John Ruskin was an Englishman who lived from 1819 to 1900. He was an artist known primarily for his writing on art and nature, among other topics. After hearing that his book, The Elements of Drawing, was one of the first books on how to draw, I had to take a look. It is a little wordy and dated, but there’s much good in it. I don’t know if this Ruskin quote is from that book or not, but I love it!

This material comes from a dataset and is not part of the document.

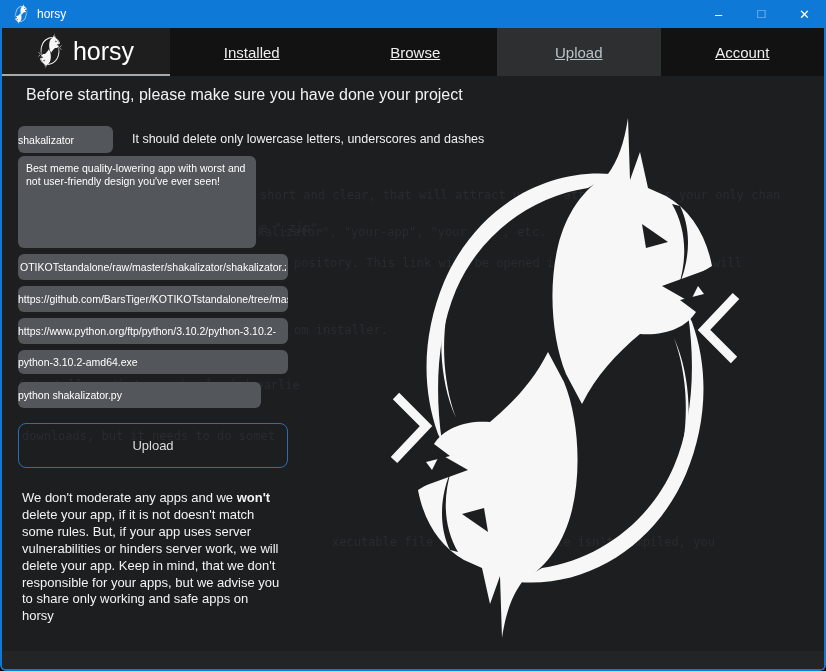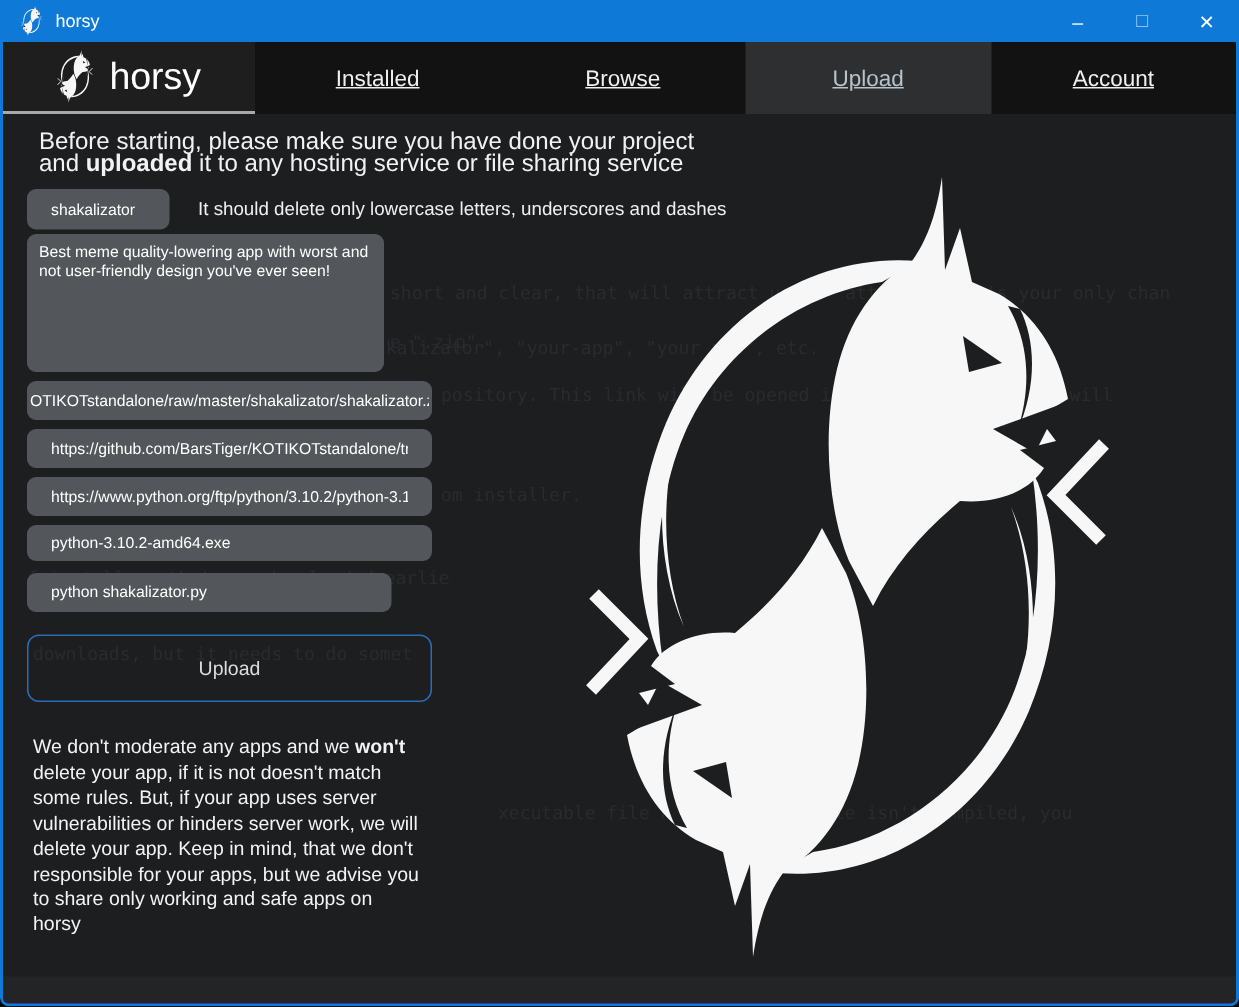"and uploaded it to any" div { html: <div> <span>and </span><b>uploaded</b><span> it to any hosting service or file sharing service</span> </div> -> none }
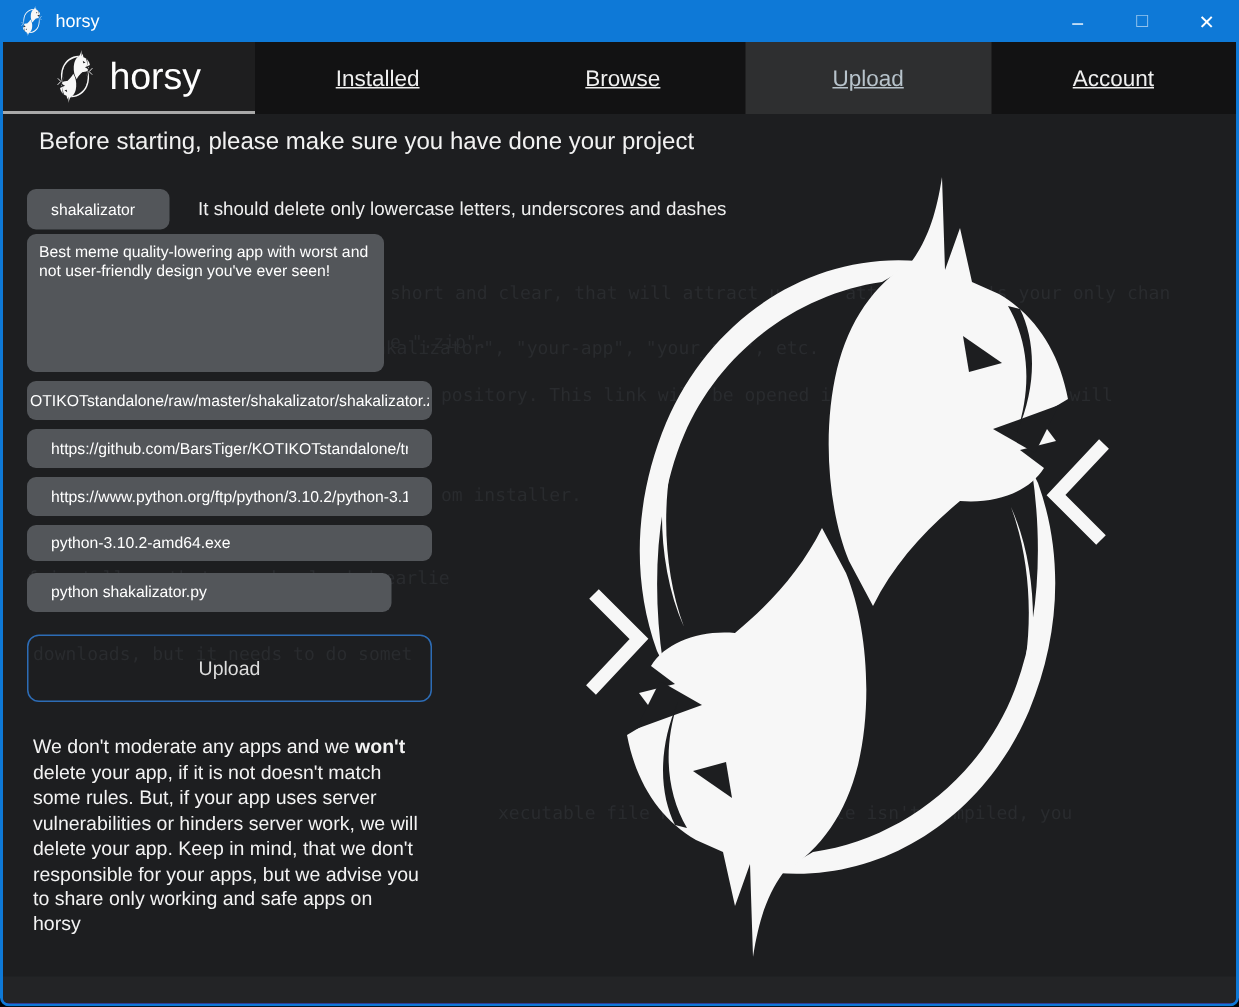"shakalizator" .field { padding: 0 16px -> 0 0 }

“Let two persons go out for a walk; the one a good sketcher, the other having no taste of the kind. Let them go down a green lane. There will be a great difference in the scene as perceived by the two individuals. The one will see a lane and trees; he will perceive the trees to be green, though he will think nothing about it; he will see that the sun shines, and that it has a cheerful effect; and that’s all! But what will the sketcher see? His eye is accustomed to search into the cause of beauty, and penetrate the minutest parts of loveliness. He looks up, and observes how the showery and subdivided sunshine comes sprinkled down among the gleaming leaves overhead, till the air is filled with the emerald light. He will see here and there a bough emerging from the veil of leaves, he will see the jewel brightness of the emerald moss and the variegated and fantastic lichens, white and blue, purple and red, all mellowed and mingled into a single garment of beauty. Then come the cavernous trunks and the twisted roots that grasp with their snake-like coils at the steep bank, whose turfy slope is inlaid with flowers of a thousand dyes. Is not this worth seeing? Yet if you are not a sketcher you will pass along the green lane, and when you come home again, have nothing to say or to think about it, but that you went down such and such a lane.”
What a great post! Just recently I was thinking that even if I never produce a painting or drawing that is good or that really pleases me, I’ll always be grateful for the difference in how I see now.
What a great comment! I totally agree. Really seeing the world around us is a great gift.